The upshot is that both product, and partnership people each start tweaking their part of an existing business model. They gradually lose the ability to operate jointly, and invent new ones in a concerted, fundamental ways.

Re-uniting product and growth.
What can we do to put the power of product, and growth back together again?

Firstly, it comes down to a joint understanding between both teams about the process that is applied for product development. Product, and partnership teams need to jointly define, and have visibility on priorities, as well as on the big questions that need to be solved to bring the product forward.

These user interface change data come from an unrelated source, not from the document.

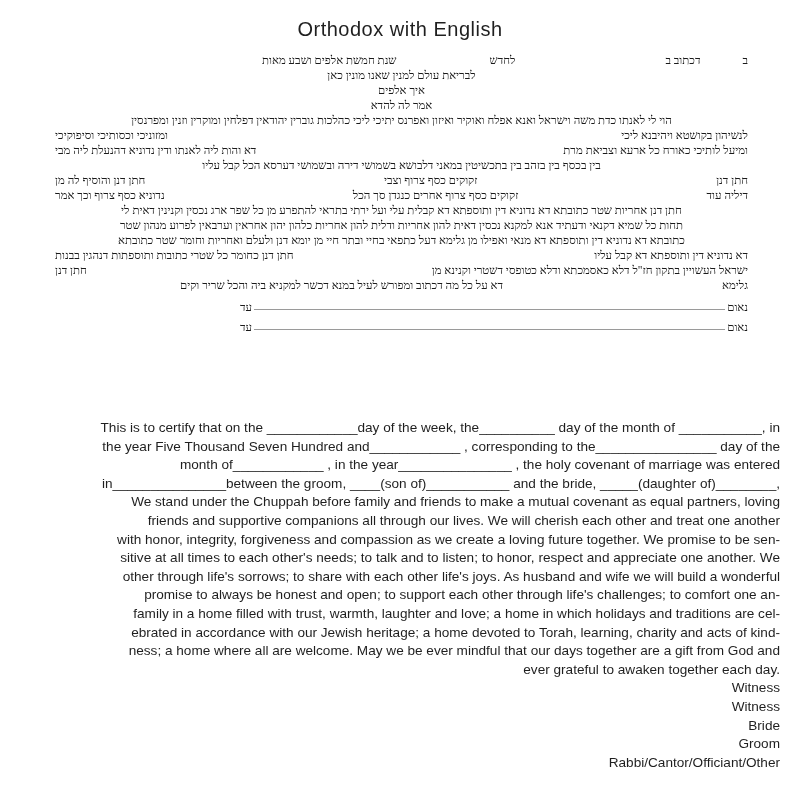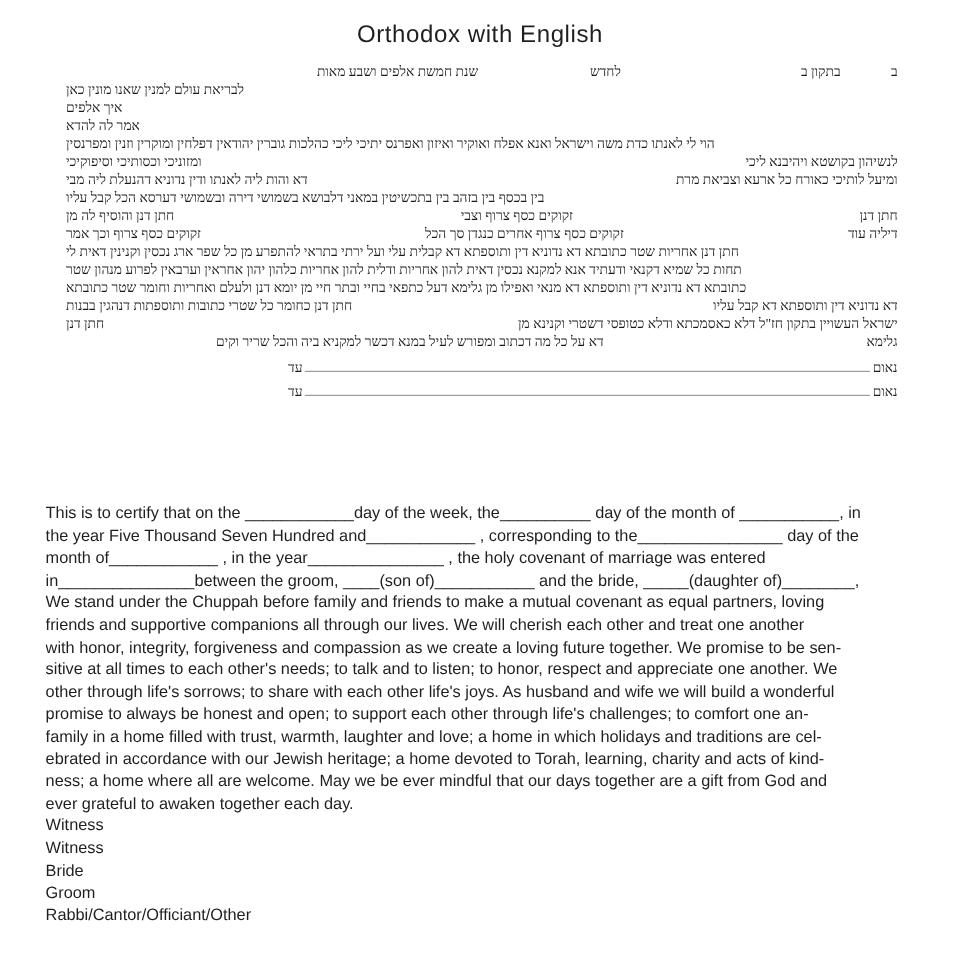--- a/index.html
+++ b/index.html
@@ -56,7 +56,7 @@
     <div class="h-row">
       <span class="seg">ב</span>
       <span class="sp" style="width:42px"></span>
-      <span class="seg">בתקון ב</span>
+      <span class="seg">דכתוב ב</span>
       <span class="sp" style="width:150px"></span>
       <span class="seg">לחדש</span>
       <span class="sp" style="width:93px"></span>

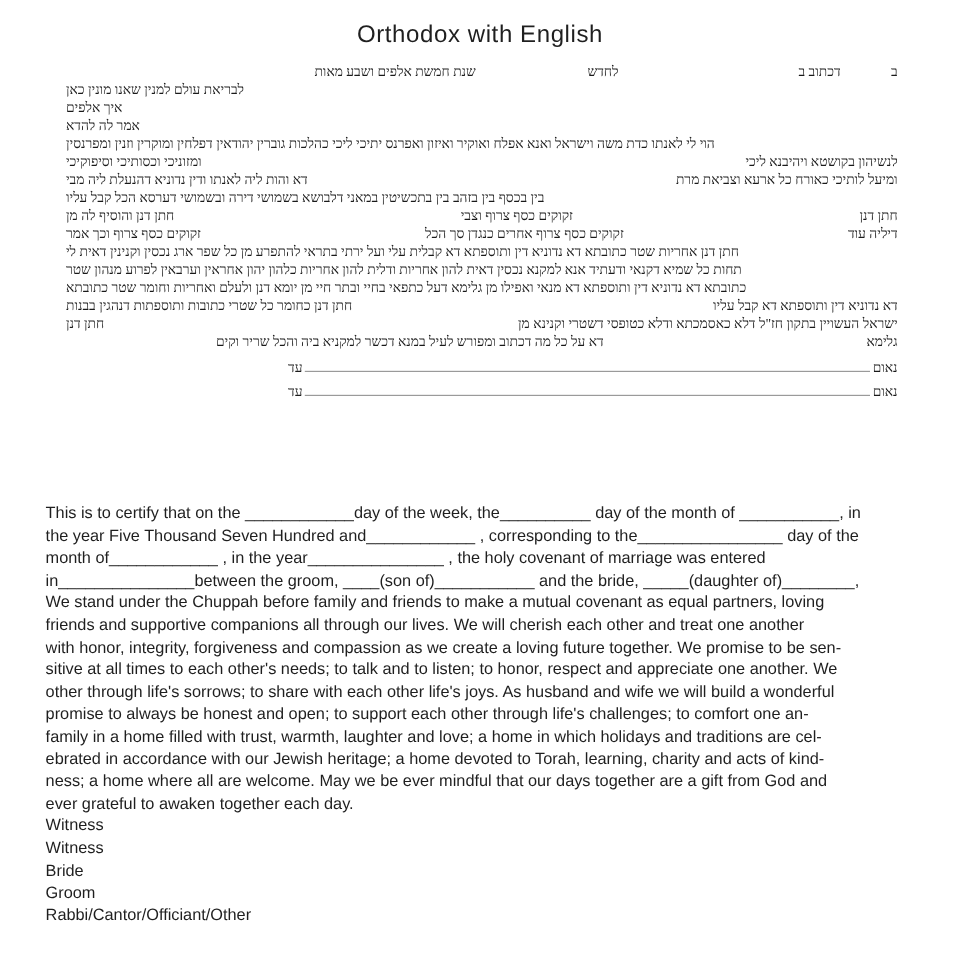--- a/index.html
+++ b/index.html
@@ -23,7 +23,7 @@
     display:flex;direction:rtl;align-items:baseline;
     height:15px;line-height:15px;white-space:nowrap;overflow:hidden;
   }
-  .h-row.single{display:block;text-align:left;}
+  .h-row.single{display:block;text-align:center;}
   .h-row.between{justify-content:space-between;}
   .seg{display:inline-block;}
   .sp{display:inline-block;flex:0 0 auto;}

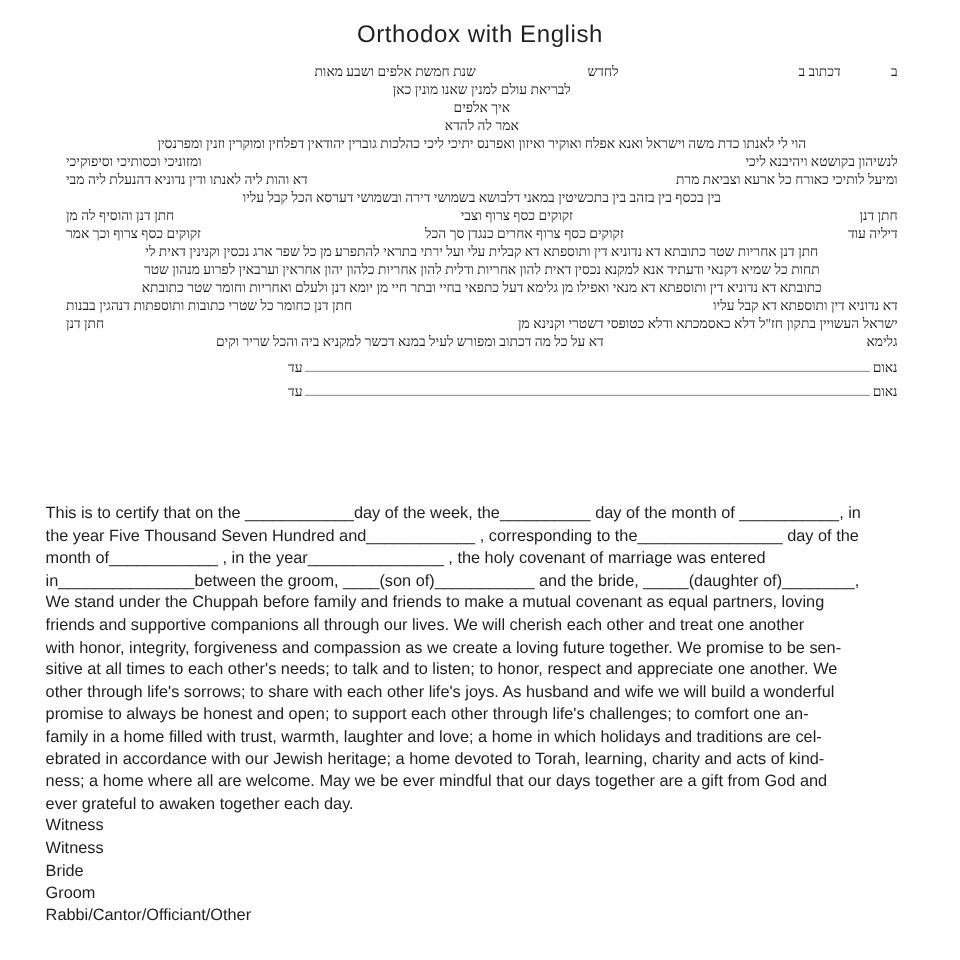--- a/index.html
+++ b/index.html
@@ -89,7 +89,7 @@
     <div class="h-row between">
       <span class="seg">דיליה עוד</span>
       <span class="seg">זקוקים כסף צרוף אחרים כנגדן סך הכל</span>
-      <span class="seg">זקוקים כסף צרוף וכך אמר</span>
+      <span class="seg">נדוניא כסף צרוף וכך אמר</span>
     </div>
 
     <div class="h-row single">חתן דנן אחריות שטר כתובתא דא נדוניא דין ותוספתא דא קבלית עלי ועל ירתי בתראי להתפרע מן כל שפר ארג נכסין וקנינין דאית לי</div>

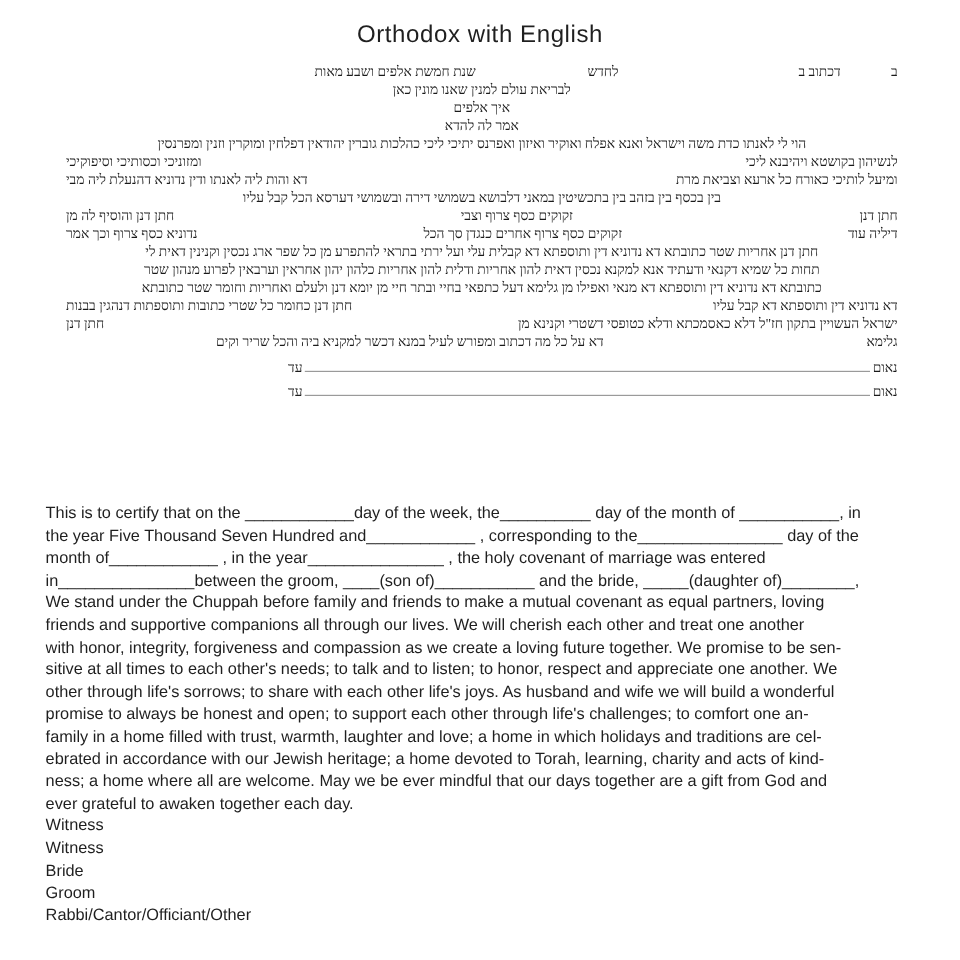--- a/index.html
+++ b/index.html
@@ -42,7 +42,7 @@
     font-size:13.6px;line-height:18.6px;color:#1f1f1f;
     font-family:"Liberation Sans","DejaVu Sans",sans-serif;
   }
-  .e-line{white-space:nowrap;overflow:hidden;}
+  .e-line{white-space:nowrap;overflow:hidden;text-align:right;}
 </style>
 </head>
 <body>

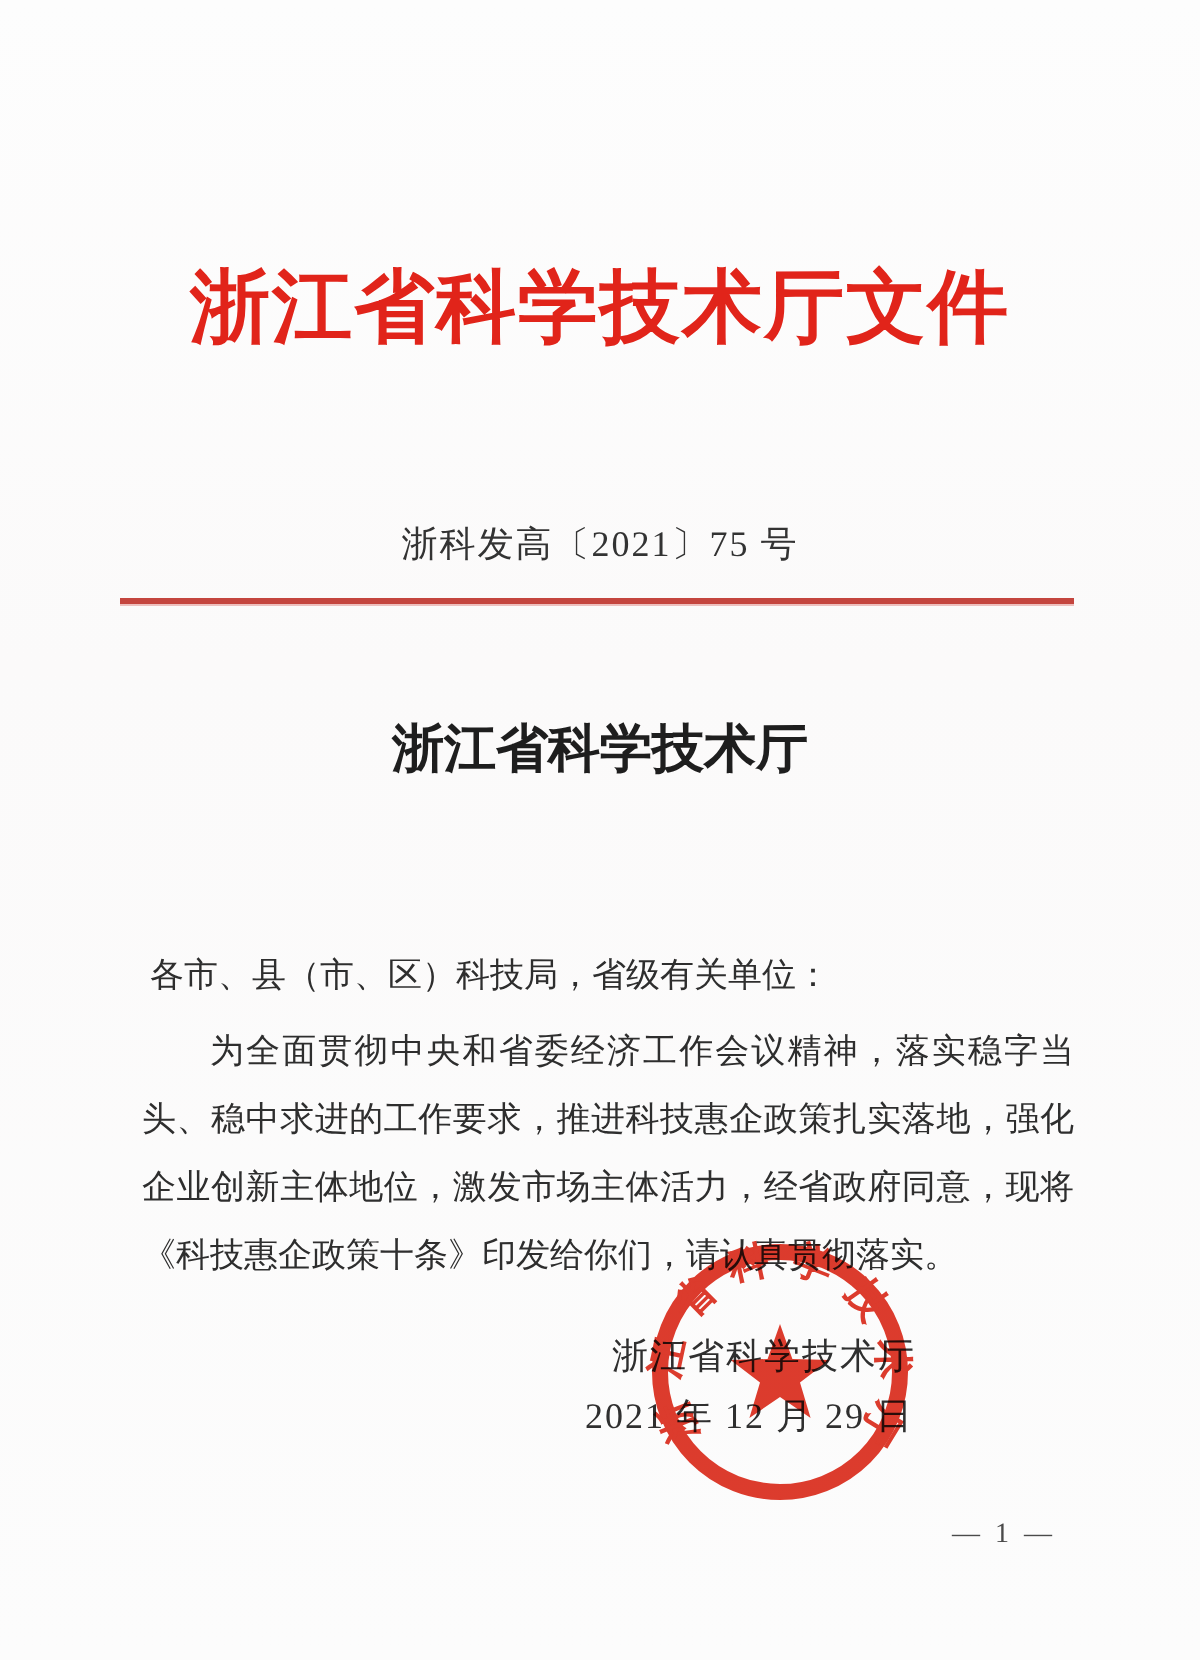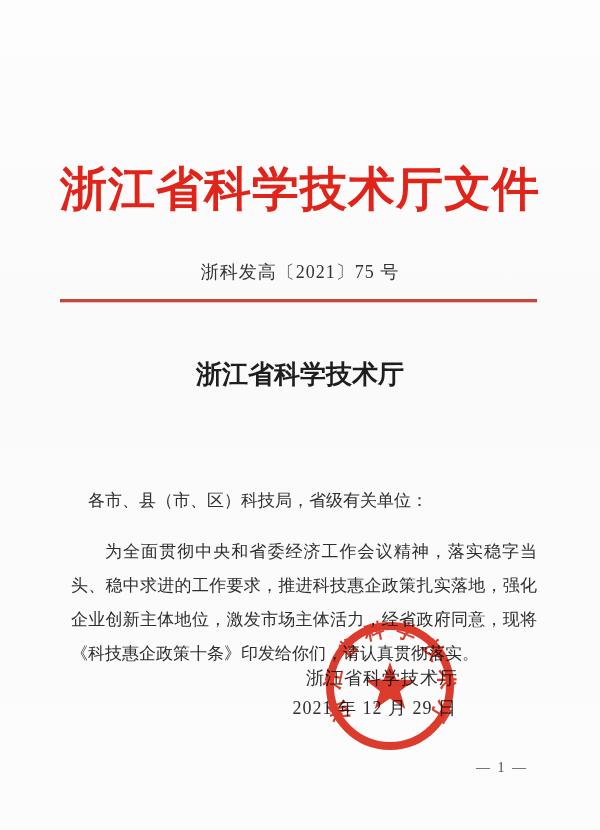--- a/index.html
+++ b/index.html
@@ -23,12 +23,11 @@
   .header-title{
     position:absolute;top:128px;left:0;width:600px;
     text-align:center;
-    font-size:47px;font-weight:bold;
+    font-size:40px;font-weight:bold;
     color:var(--header-red);
     letter-spacing:1px;
     line-height:52px;
     white-space:nowrap;
-    margin-top:35px;
   }
   .doc-number{
     position:absolute;top:260px;left:0;width:600px;

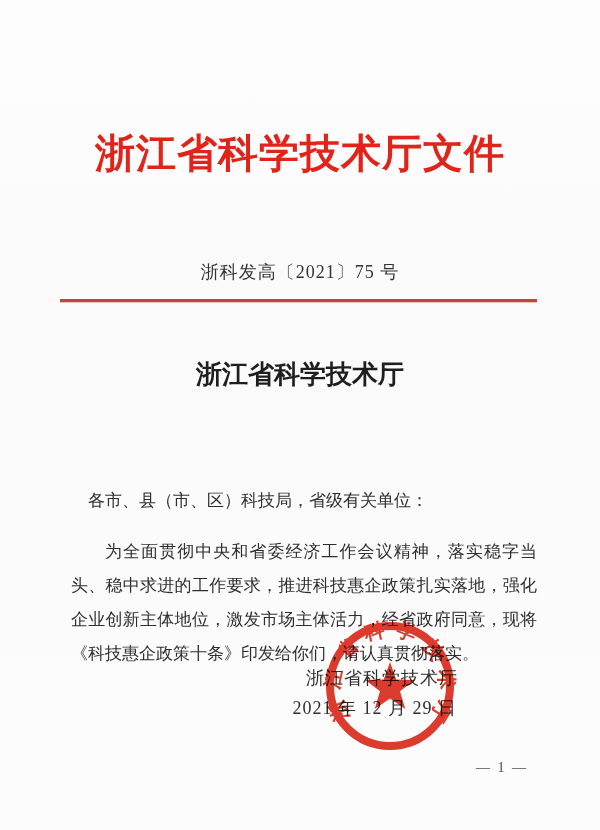--- a/index.html
+++ b/index.html
@@ -53,7 +53,7 @@
     text-align:justify;
   }
   .para{text-indent:2em;margin:0;}
-  .salutation{margin:17px;}
+  .salutation{margin:4px;}
   .signer{
     position:absolute;top:666px;right:142px;
     font-size:18px;color:#2f2f2f;letter-spacing:1px;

Secondly, the product and partnership teams need to start jointly experimenting with growth opportunities for the product, and make those experiments part of the product development process. It’s not sufficient to start searching for growth once the product is done. The product will also likely need to adapt to the growth opportunities that arise.

Thirdly, product and partnership teams need to start operating in the same rhythm of iterations in product development. This means that partnership teams should be able to shift with changing priorities of the product. The other way around, product teams should also be able to adapt to shifts in opportunity on the partnership end.

To support these 3 points of alignment, visual tools like the business model, and partnership canvas are really helpful. These tools enable all participants to step in and create the alignment that is needed to search for repeatable, and scalable partnership opportunities, that sync with the direction that the product needs to take. Once product, and partnership are able to apply rapid joint framing of priorities, and decision making on what steps to take, then the business value creation process is mended. The company will operate in the mode that is once did as a startup.